Yeah I hope so. Though C and Go are honestly so similar you could jump back and forth with them. Go is just faster to write and you have to think less because of garbage collector, built in concurrency (goroutines) and networking packages as well.
Zig will be the next big language for low-level. It has one feature that neither go and rust have and that's very easy immediate interoperability with C. And since so much of the eco system is C/C++ it just makes sense to use Zig for new system's/low-level programs. And I am not as experienced in Go but what I did I liked, and the good things from Go (like defer) made it into Zig. And unlike Rust (and even Go) you can do a lot to avoid higher level types and memory copy and allocation and freeing and get that C performance... that's assuming that you know what you are doing :D
Want to bet on Stack overflow survey 2024? I have my money on Go over any niche language any day. The greatest engineers build Go, the same Unix and C devs, also guy who built Javascript V8 engine. Go is literally just better, modern C for the 21st century. It only shouldn't be used in very high performance contexts.

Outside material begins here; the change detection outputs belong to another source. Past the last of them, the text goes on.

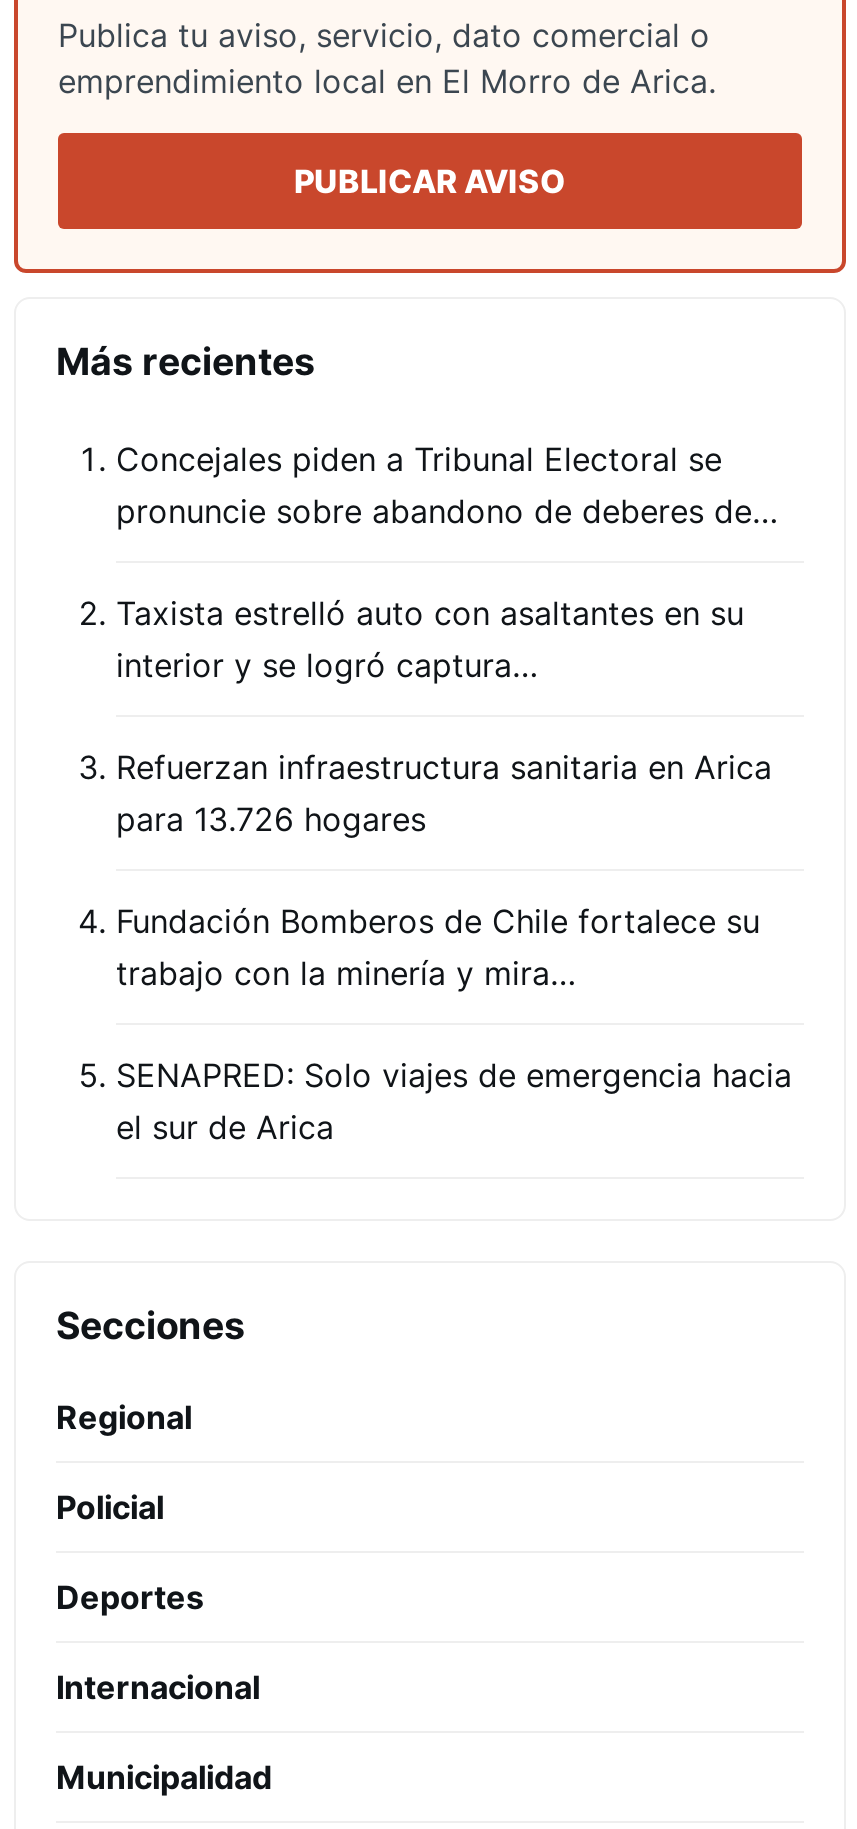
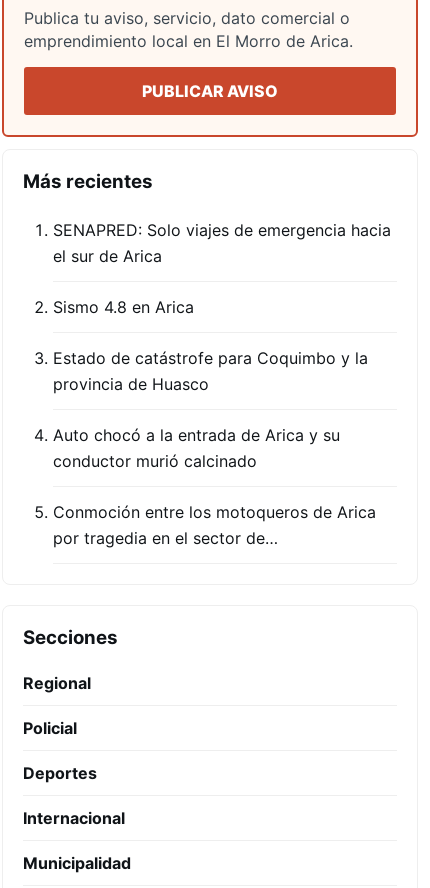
- Concejales piden a Tribunal Electoral se
- pronuncie sobre abandono de deberes de…
- Taxista estrelló auto con asaltantes en su
- interior y se logró captura…
- Refuerzan infraestructura sanitaria en Arica
- para 13.726 hogares
- Fundación Bomberos de Chile fortalece su
- trabajo con la minería y mira…

moved up: SENAPRED: Solo viajes de emergencia hacia | el sur de Arica

+ Sismo 4.8 en Arica
+ Estado de catástrofe para Coquimbo y la
+ provincia de Huasco
+ Auto chocó a la entrada de Arica y su
+ conductor murió calcinado
+ Conmoción entre los motoqueros de Arica
+ por tragedia en el sector de…
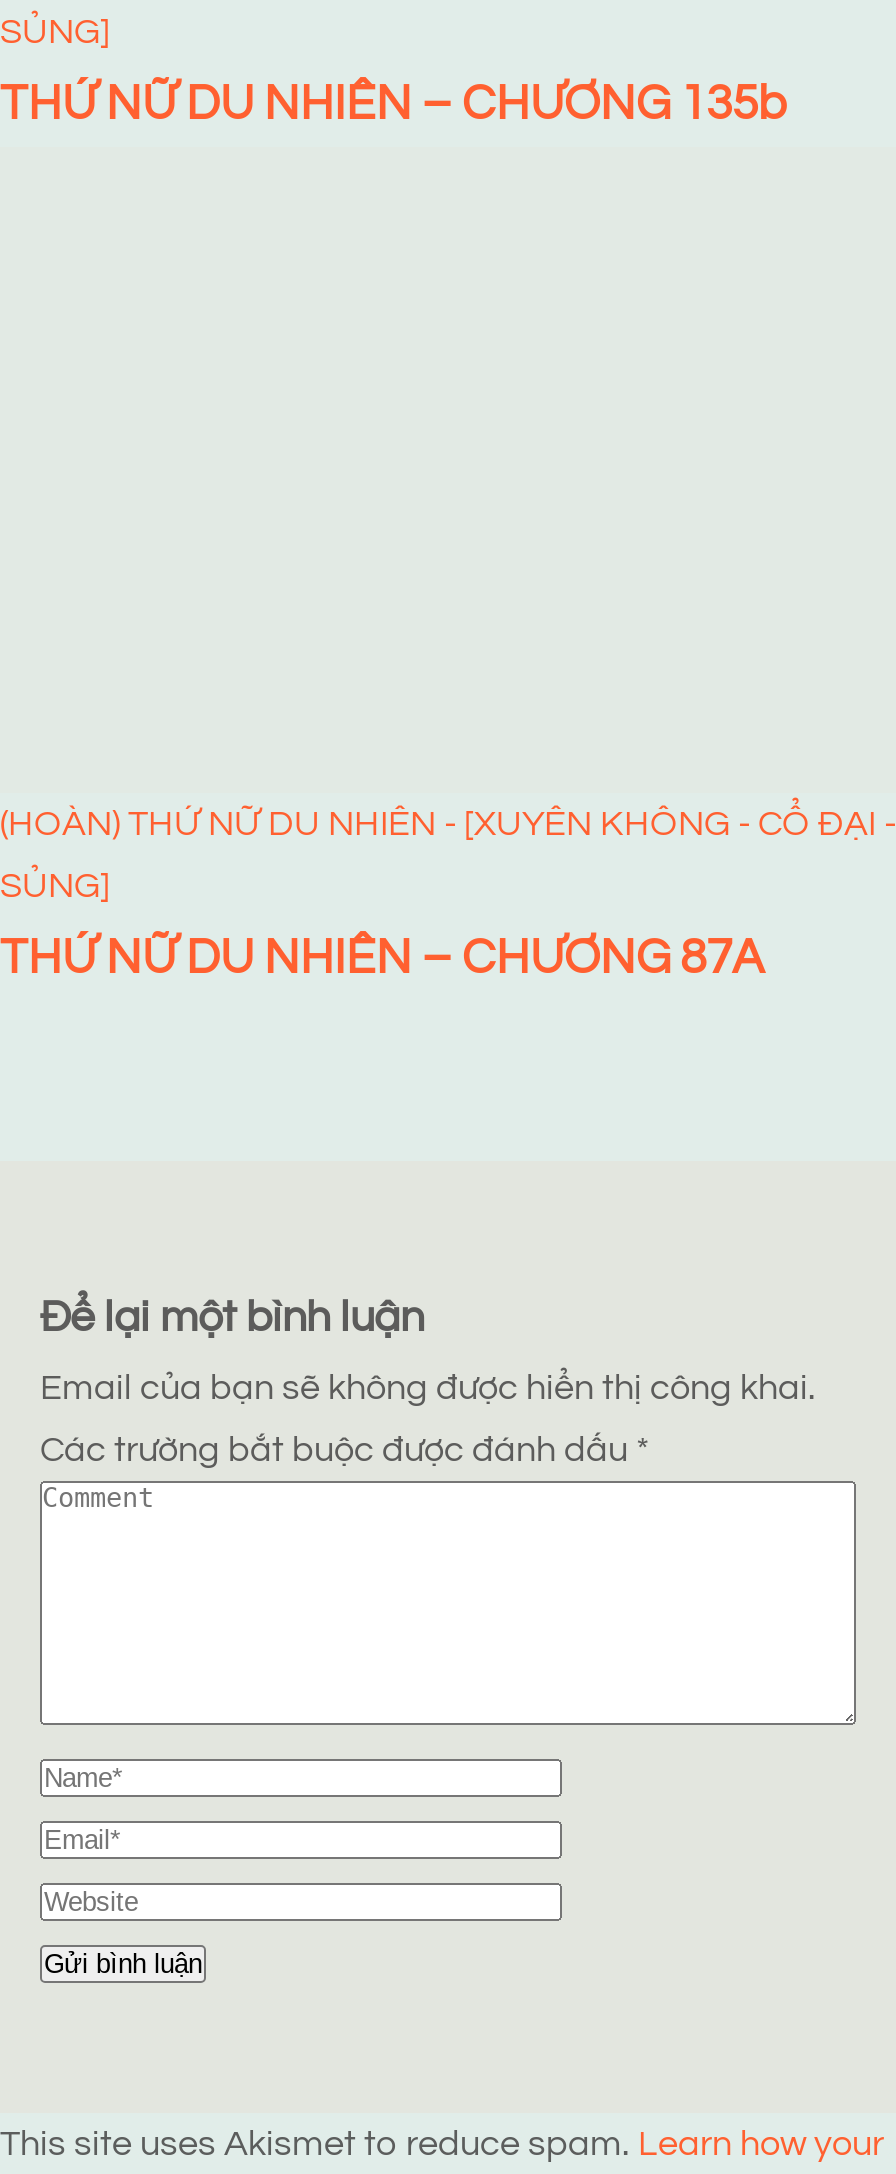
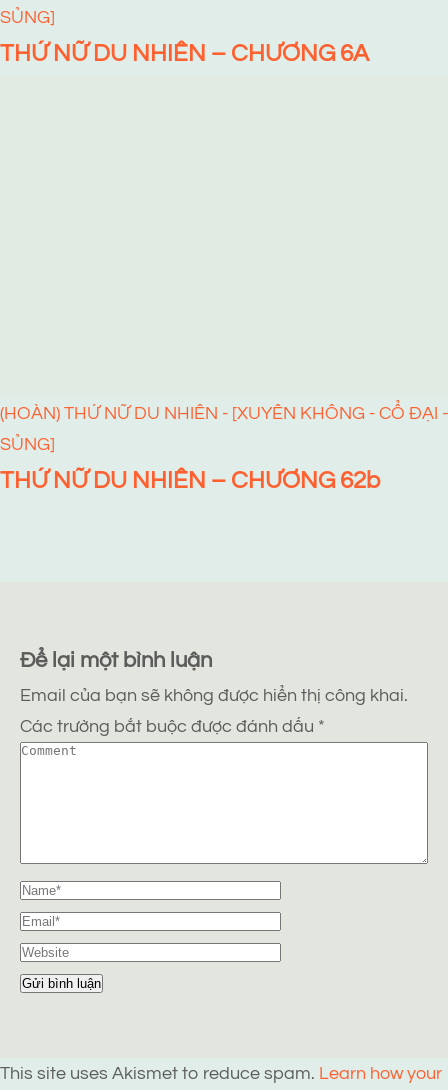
- THỨ NỮ DU NHIÊN – CHƯƠNG 135b
+ THỨ NỮ DU NHIÊN – CHƯƠNG 6A

- THỨ NỮ DU NHIÊN – CHƯƠNG 87A
+ THỨ NỮ DU NHIÊN – CHƯƠNG 62b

@@bulf810 No it is not because you depend on a relatively large garbage collector. So binaries are pretty large compared to Zig and Rust. Microcontrollers with 8K or RAM are still used a lot and Go wouldn’t be a contender in that area. Also Go doesn’t have seamless integration with the vast C ecosystems out there. Zig can use that without any effort straight away. That’s the true value plus zig is a marvelous build system that can also build the old C/C++ code bases. So the migration can be done very gradually and that’s something people in critical embedded systems want. And then the matter of predictability you can’t predict how or when a GC starts churning away and eating up lots of battery energy or missing some crucial time slots. Because you can exactly profile zig because it has no GC makes that also a winner. Go is a nice language but because it’s a managed memory system not well suited for real time-, embedded and critical systems. Rust would be able to fit there but it has no easy C eco system integration, and it can be a burden to write memory efficient code because of the borrow checker rules. Hence my money is on Zig. I know that even it shouldn’t be used in production yet many embedded and critical systems colleagues are also playing around with it. As soon as a release is deemed stable I know they’ll start to use it in the less critical systems.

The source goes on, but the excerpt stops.